What does the idiom "come to a standstill" mean?

come to a standstill is an idiom used by many writers. When idioms are used in the right place, they open the doors of effective communication and increase your descriptive power. In this way, you will be better understood. The meaning of the expression come to a standstill is also remarkable in this respect.

Meaning of "come to a standstill"

Meaning

The idiom “come to a standstill” is used to describe a situation in which progress or activity halts, stops or slows down significantly. It is used when describing any type of progression, from physical movement to the advancement of a project or plan.

Etymology

The phrase “come to a standstill” has been in use since at least the 16th century. The phrase “standstill” can be traced back to the Middle English word “standstille”, which means “silence” or “cessation of motion”. The phrase “come to a standstill” conjures images of something steadily progressing, only to suddenly freeze and stop abruptly.

Usage

The idiom “come to a standstill” is used to describe a situation in which activity or progression has ceased abruptly or slowed down significantly. It is used when discussing any type of progress, be it physical movement or project advancement. It may be used to describe both positive and negative scenarios. For example, it could be used to describe an unexpected positive outcome, such as when a traffic jam comes to a standstill and drivers get to their destinations quickly, or a negative scenario, such as when a project is delayed and comes to a standstill.

Example Sentences

  • “The project came to a standstill when funding was suddenly cut.”
  • “The traffic came to a standstill after the accident.”
  • “The negotiations came to a standstill when both sides could not agree on a compromise.”
  • “The campaign came to a standstill when the candidate dropped out of the race.”

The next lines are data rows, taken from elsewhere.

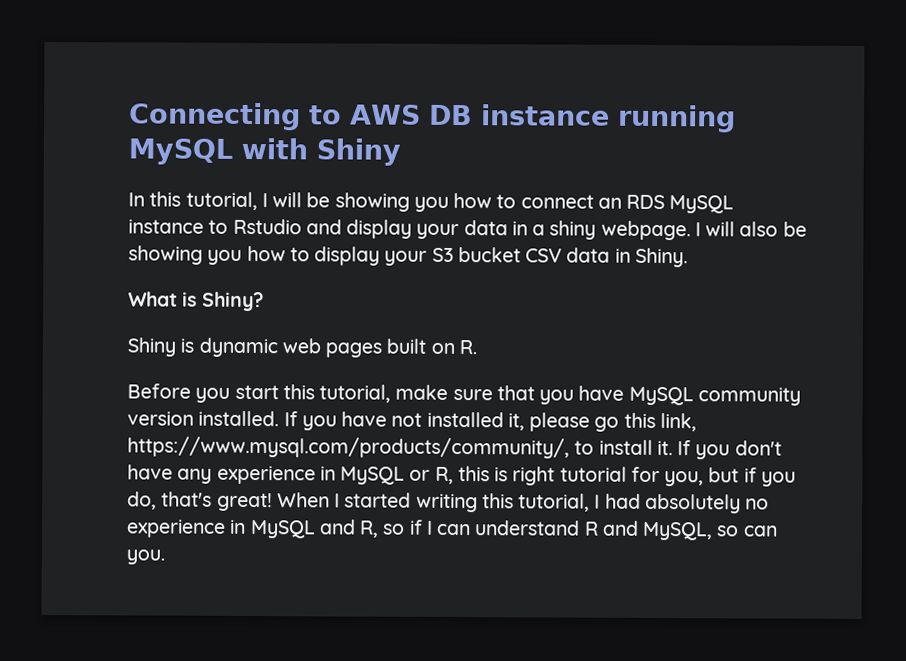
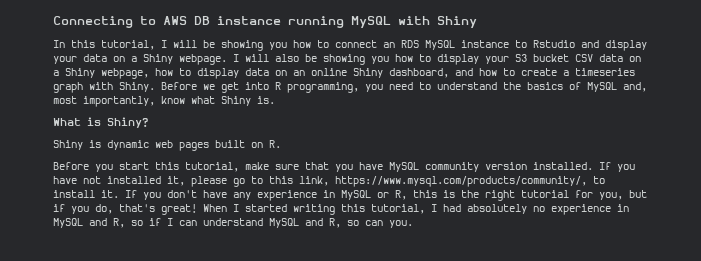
[511,220,597,240] in a shiny -> [113,54,173,64] on a Shiny
[614,247,688,268] in Shiny. -> [629,56,641,62] [53,68,635,79] [53,82,647,93] [53,96,275,107] on a Shiny webpage, how to display data on an online Shiny dashboard, and how to create a timeseries graph with Shiny. Before we get into R programming, you need to understand the basics of MySQL and, most importantly, know what Shiny is.
(620, 424) none -> [251,176,263,184] to
(509, 474) none -> [461,190,479,198] the
[583,520,714,541] R and MySQL, -> [269,218,341,228] MySQL and R,

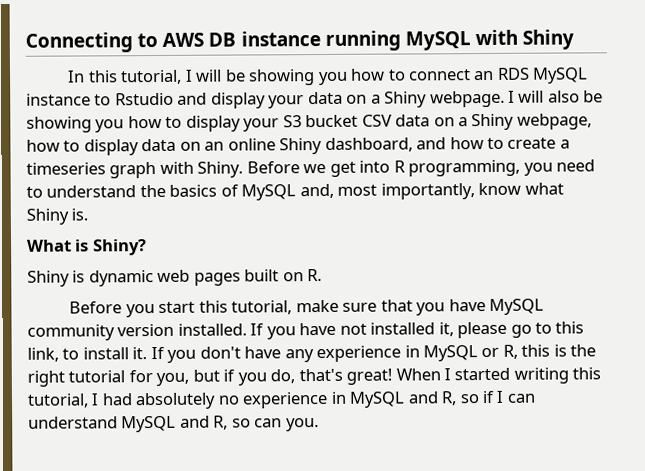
[335,176,587,187] https://www.mysql.com/products/community/, -> (59, 354) none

The meanings of the words in the "come to a standstill" idiom

Idioms have a common language

"The early bird catches the worm" is an English idiom that means that those who wake up early and start their day early are more likely to succeed. A similar idiom in Spanish is "El que madruga, Dios le ayuda," which translates to "God helps those who rise early." This idiom emphasizes the importance of starting the day early in order to achieve success.